It typically sync's in real time as long as both the schematic and board are open. If you close one or the other it will give you the sync warnings. Due to how it shows air wires (on the board) it may not be obvious that the change has happened when modifying the schematic. Older versions also didn't "redraw" the screen right away so sometimes you'd get old stuff that wasn't really there, I thought it was gone in the new versions but there could still be a hiccup.



EVfun said:


> One more question. It appears to default to 16 mil trace width. I need wider, perhaps 50 mil for some things. Is there a way to set that before running autoroute? I found the wrench icon for hand changes, but I think that will mess up routing at some point.


If you plan from the schematic stage you can determine power trace widths, signal trace widths etc. then anytime you use that type of net it would always be that width in the autorouter. I don't like the autorouter and typically route everything by hand. I typically select the trace width from the menu when I start to route a trace, as you say it's a bit of a pain to change it later.



EVfun said:


> I would like it if someone would look over my files. I have a host of warnings and the schematic is a little messy, but everything seems to be right and since there are only 7 parts on a small 2.5 by 2.8 board it isn't very complicated.


I'd be happy to look at your files, assuming I can open them, I don't think I'm on 6.5 yet. robin at rw audio do t com



EVfun said:


> I want to use oskpark for the boards but there is a little problem. They only accept Eagle 6.4 files and I have 6.5. I've emailed them about it, and thought I ask here about work-arounds. It does seem to upload and show correctly but I backed out so someone can check the board.


Eagle updates are typically not huge in the .x versions, only in the whole number changes, it will probably work just fine. The guy behind oshpark is good to deal with, he'll let you know if there are any issues before it gets made.


----------



## EVfun (Mar 14, 2010)

rwaudio said:


> There are a number of modes when placing nets or wires, if you right click after placing one end of the net/wire you will see it toggle through the choices. You can also see it toggle in the toolbar where you could select the desired one directly.


Found that, thank you.


> It typically sync's in real time as long as both the schematic and board are open.

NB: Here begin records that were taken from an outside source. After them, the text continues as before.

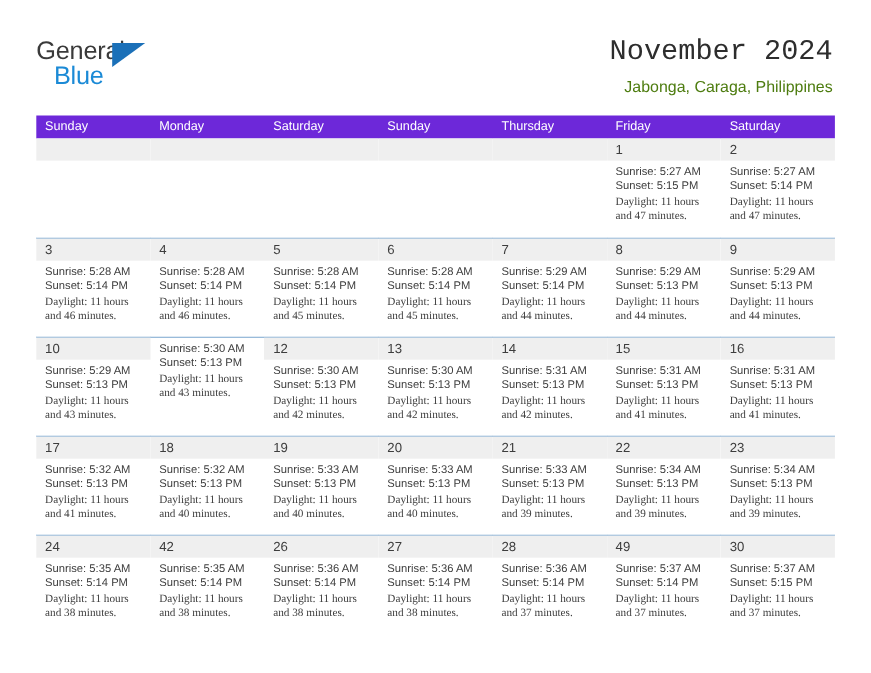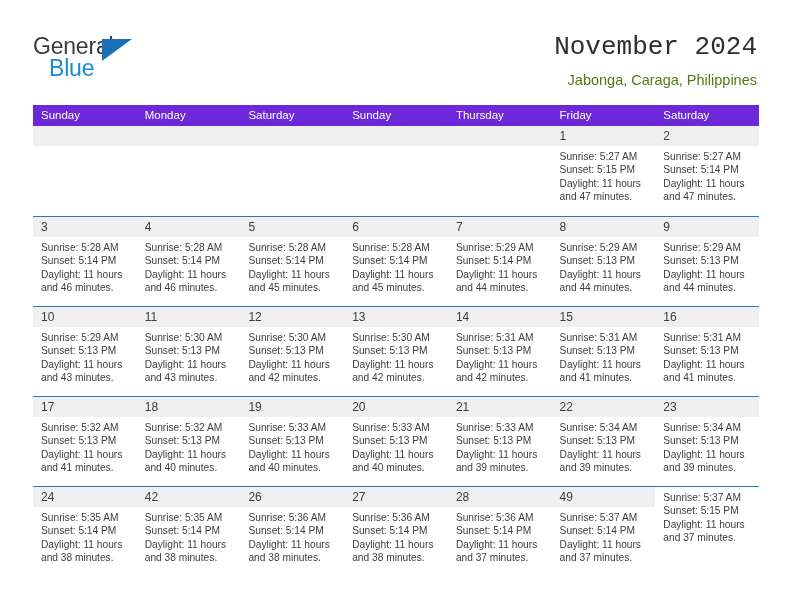--- a/index.html
+++ b/index.html
@@ -157,6 +157,7 @@
   }
   .day-info .daylight {
     white-space: normal;
+    font-family: Liberation Serif, serif;
   }
   .day-cell.empty .day-number-strip { background: #efefef; }
 </style>

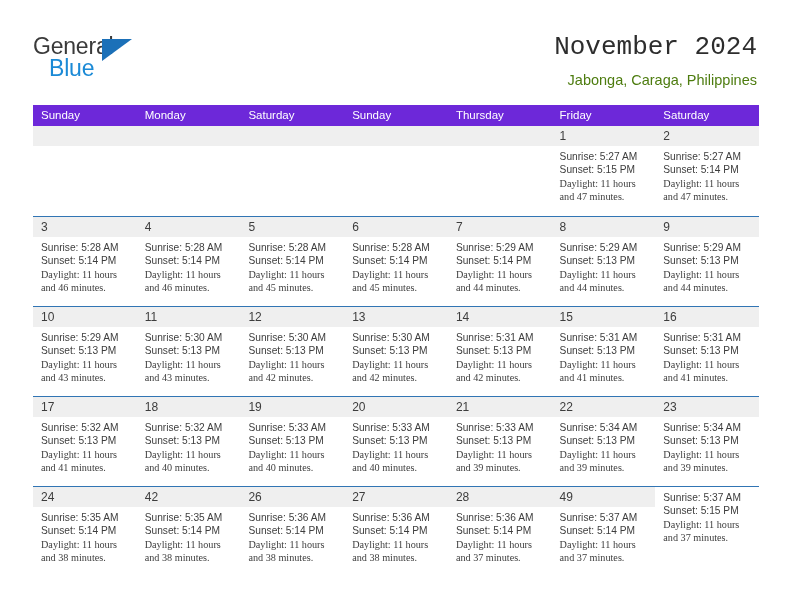--- a/index.html
+++ b/index.html
@@ -313,9 +313,6 @@
             </div>
           </div>
           <div class="day-cell">
-            <div class="day-number-strip">
-              <div class="day-number">11</div>
-            </div>
             <div class="day-info">
               <div class="sunrise">Sunrise: 5:30 AM</div>
               <div class="sunset">Sunset: 5:13 PM</div>

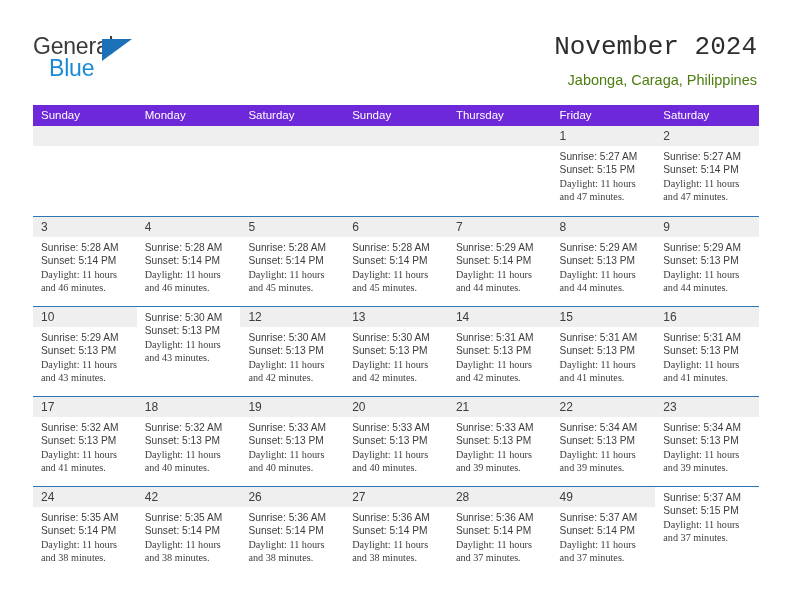--- a/index.html
+++ b/index.html
@@ -504,6 +504,9 @@
             </div>
           </div>
           <div class="day-cell">
+            <div class="day-number-strip">
+              <div class="day-number">30</div>
+            </div>
             <div class="day-info">
               <div class="sunrise">Sunrise: 5:37 AM</div>
               <div class="sunset">Sunset: 5:15 PM</div>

If you close one or the other it will give you the sync warnings. Due to how it shows air wires (on the board) it may not be obvious that the change has happened when modifying the schematic. Older versions also didn't "redraw" the screen right away so sometimes you'd get old stuff that wasn't really there, I thought it was gone in the new versions but there could still be a hiccup.


The software is capable of reporting differences between the schematic and board layout when I error check. Is that from traces being routed on the board and then changed? If so it looks like I would have to go back to the air wires and do everything again if I change the schematic which seems a bit excessive.



> If you plan from the schematic stage you can determine power trace widths, signal trace widths etc. then anytime you use that type of net it would always be that width in the autorouter. I don't like the autorouter and typically route everything by hand. I typically select the trace width from the menu when I start to route a trace, as you say it's a bit of a pain to change it later.


I didn't figure out how to set types of traces. Then again, I found out what you mean about using autorouter. It does some weird things, especially right around pads. I set all the traces by hand, leaving me with a question about a single via (I can't see how to size them) that is in the brake light traces. Just playing around I left the signal traces at the default 0.16, made front parking/turn traces 0.04, and rear brake/turn traces 0.05



> I'd be happy to look at your files, assuming I can open them, I don't think I'm on 6.5 yet.


Thank you for the offer. I have a few remaining question about text. Each part I dropped seems to have some text associated with it, I'm not sure if it will be printed on the board or not. With such a low parts count I don't need these. I tried to add descriptive text to the terminal strips and got "no vector font" and "overlap" errors. Thanks for all your help!


----------